For instance, if you were to look at the 'events' collection in MongoDB after running the above code, you'd see:

> db.events.find().pretty()
{
    "_id" : ObjectId("55afdeeb3b91d05562821ab4"),
    "from" : "abc",
    "to" : "123",
    "kind" : "ClickedLink",
    "time" : ISODate("2015-07-22T18:20:27.248Z"),
    "__v" : 0
}
{
    "_id" : ObjectId("55afdeeb3b91d05562821ab5"),
    "product" : ObjectId("00000000000000000000000c"),
    "kind" : "Purchased",
    "time" : ISODate("2015-07-22T18:20:27.378Z"),
    "__v" : 0
}

However, if you use the ClickedLinkEvent discriminator to query, you'll get back just the documents that have kind === 'ClickedLink'.

ClickedLinkEvent.find({}, function(error, events) {
  assert.ifError(error);
  assert.equal(events.length, 1);
  assert.equal(events[0].kind, 'ClickedLink');

  assert.equal(events[0].from, 'abc');
});

Using the Aggregation Framework

In mongoose, aggregations are discriminator-aware, so you can do tasks like 'find the most commonly purchased products' without even being aware of the discriminator's existence.

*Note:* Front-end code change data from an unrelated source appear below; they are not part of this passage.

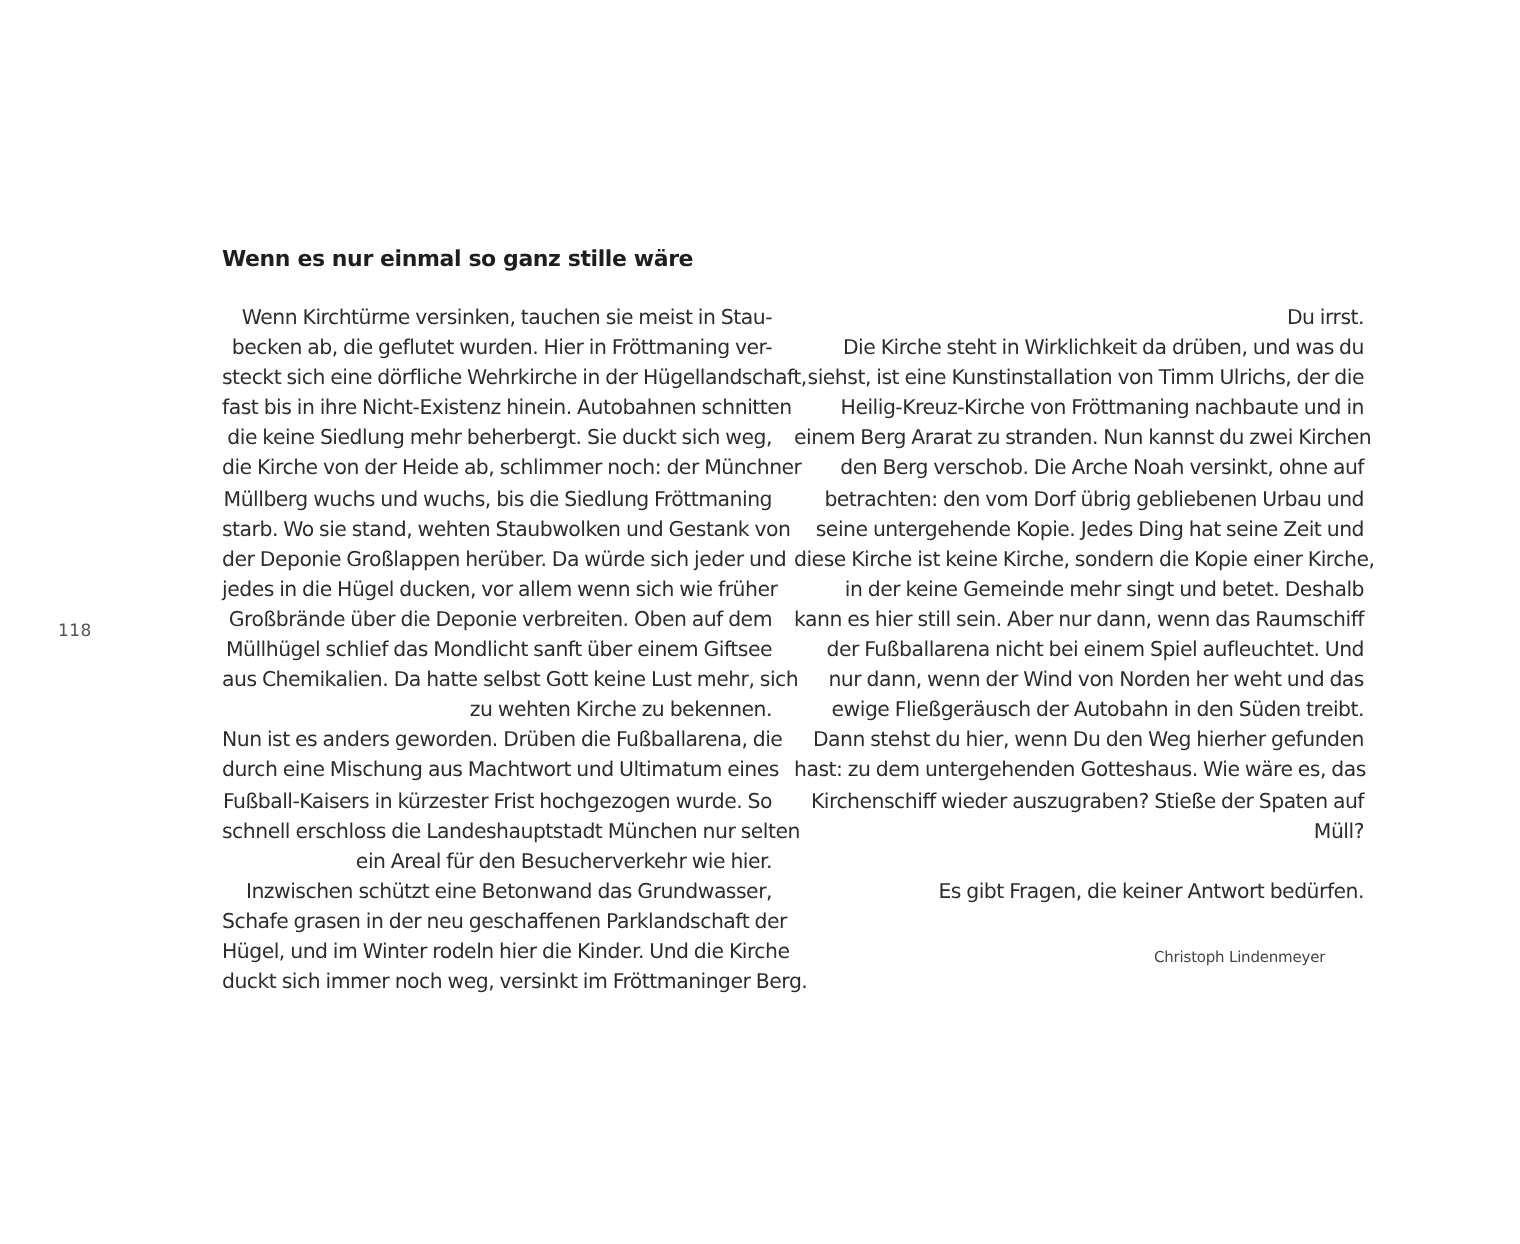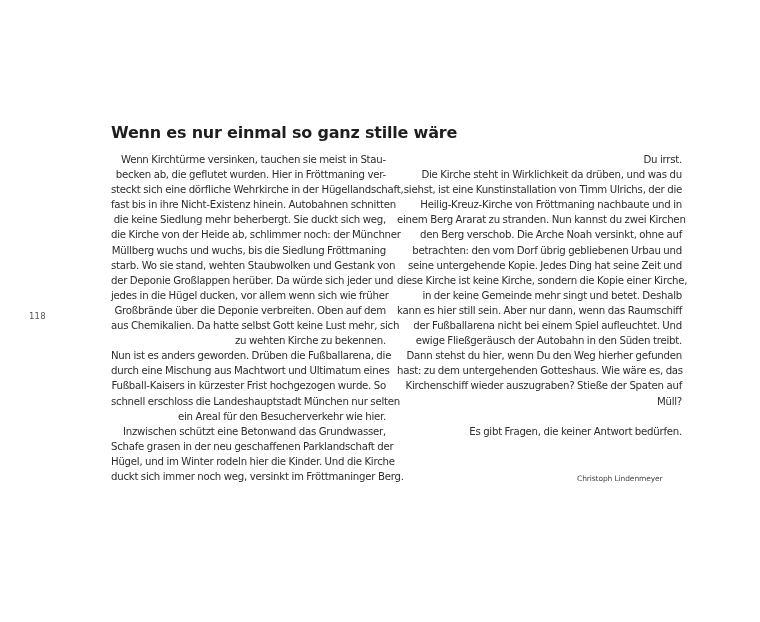--- a/index.html
+++ b/index.html
@@ -1,19 +1,19 @@
 <!DOCTYPE html>
 <html><head>
 <meta charset="utf-8">
 <style>
   html, body { margin:0; padding:0; background:#ffffff; }
   body { width:760px; height:622px; position:relative; overflow:hidden;
          font-family:"DejaVu Sans", "Liberation Sans", sans-serif; color:#2a2a2a; }
   .page-number { position:absolute; left:29px; top:311px; font-size:8.5px; color:#555; letter-spacing:0.2px; }
-  .title { position:absolute; left:111px; top:123px; font-size:16px; font-weight:bold; color:#1e1e1e; letter-spacing:-0.2px; }
+  .title { position:absolute; left:111px; top:123px; font-size:11px; font-weight:bold; color:#1e1e1e; letter-spacing:-0.2px; }
   .col { position:absolute; top:152px; width:275px; font-size:10.2px; line-height:15.1px; color:#2d2d2d; letter-spacing:-0.25px; word-spacing:-0.3px; }
   .col-left { left:111px; }
   .col-right { left:397px; width:285px; }
   .line { display:block; white-space:nowrap;text-align:right; }
   .blank { display:block; height:15.1px; }
   .author { position:absolute; left:577px; top:474px; font-size:7.5px; color:#444; letter-spacing:-0.1px; }
 </style>
 </head>
 <body>
 
@@ -26,20 +26,21 @@
   <span class="line">becken ab, die geflutet wurden. Hier in Fröttmaning ver-</span>
   <span class="line">steckt sich eine dörfliche Wehrkirche in der Hügellandschaft,</span>
   <span class="line">fast bis in ihre Nicht-Existenz hinein. Autobahnen schnitten</span>
   <span class="line">die keine Siedlung mehr beherbergt. Sie duckt sich weg,</span>
   <span class="line">die Kirche von der Heide ab, schlimmer noch: der Münchner</span>
   <span class="line">Müllberg wuchs und wuchs, bis die Siedlung Fröttmaning</span>
   <span class="line">starb. Wo sie stand, wehten Staubwolken und Gestank von</span>
   <span class="line">der Deponie Großlappen herüber. Da würde sich jeder und</span>
   <span class="line">jedes in die Hügel ducken, vor allem wenn sich wie früher</span>
   <span class="line">Großbrände über die Deponie verbreiten. Oben auf dem</span>
+  <span class="line">Müllhügel schlief das Mondlicht sanft über einem Giftsee</span>
   <span class="line">aus Chemikalien. Da hatte selbst Gott keine Lust mehr, sich</span>
   <span class="line">zu wehten Kirche zu bekennen.</span>
   <span class="line">Nun ist es anders geworden. Drüben die Fußballarena, die</span>
   <span class="line">durch eine Mischung aus Machtwort und Ultimatum eines</span>
   <span class="line">Fußball-Kaisers in kürzester Frist hochgezogen wurde. So</span>
   <span class="line">schnell erschloss die Landeshauptstadt München nur selten</span>
   <span class="line">ein Areal für den Besucherverkehr wie hier.</span>
   <span class="line">Inzwischen schützt eine Betonwand das Grundwasser,</span>
   <span class="line">Schafe grasen in der neu geschaffenen Parklandschaft der</span>
   <span class="line">Hügel, und im Winter rodeln hier die Kinder. Und die Kirche</span>
@@ -52,20 +53,21 @@
   <span class="line">siehst, ist eine Kunstinstallation von Timm Ulrichs, der die</span>
   <span class="line">Heilig-Kreuz-Kirche von Fröttmaning nachbaute und in</span>
   <span class="line">einem Berg Ararat zu stranden. Nun kannst du zwei Kirchen</span>
   <span class="line">den Berg verschob. Die Arche Noah versinkt, ohne auf</span>
   <span class="line">betrachten: den vom Dorf übrig gebliebenen Urbau und</span>
   <span class="line">seine untergehende Kopie. Jedes Ding hat seine Zeit und</span>
   <span class="line">diese Kirche ist keine Kirche, sondern die Kopie einer Kirche,</span>
   <span class="line">in der keine Gemeinde mehr singt und betet. Deshalb</span>
   <span class="line">kann es hier still sein. Aber nur dann, wenn das Raumschiff</span>
   <span class="line">der Fußballarena nicht bei einem Spiel aufleuchtet. Und</span>
+  <span class="line">nur dann, wenn der Wind von Norden her weht und das</span>
   <span class="line">ewige Fließgeräusch der Autobahn in den Süden treibt.</span>
   <span class="line">Dann stehst du hier, wenn Du den Weg hierher gefunden</span>
   <span class="line">hast: zu dem untergehenden Gotteshaus. Wie wäre es, das</span>
   <span class="line">Kirchenschiff wieder auszugraben? Stieße der Spaten auf</span>
   <span class="line">Müll?</span>
   <span class="blank"></span>
   <span class="line">Es gibt Fragen, die keiner Antwort bedürfen.</span>
 </div>
 
 <div class="author">Christoph Lindenmeyer</div>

// Get back top 5 most purchased products
PurchasedEvent.aggregate([
  { $group: { _id: '$product', count: { $inc: 1 } } },
  { $sort: { count: -1 } },
  { $limit: 5 }
], callback);

However, you have the additional ability to switch back and forth between aggregating across all events versus aggregating across just PurchasedEvent documents without any joins. For instance, suppose you wanted to compare the number of users that purchased product 00000000000000000000000c and the number of users that visited the page /product/00000000000000000000000c. You can achieve this with a single aggregation:

Event.aggregate([
  {
    $match: {
      $or: [
        { kind: 'ClickedLink', to: '/product/00000000000000000000000c' },
        { kind: 'Purchased', product: mongoose.Types.ObjectId('00000000000000000000000c') }
      ]
    }
  },
  {
    $group: {
      _id: '$kind',
      count: { $sum: 1 }
    }
  }
]);

Conclusion

Discriminators are a powerful mongoose feature that enable you to store similar documents in the same collection with different schema constraints. They are often handy in situations when you're tempted to just use a Mixed type and bypass validation entirely. In particular, for applications like events tracking and user permissions, discriminators can be indispensable.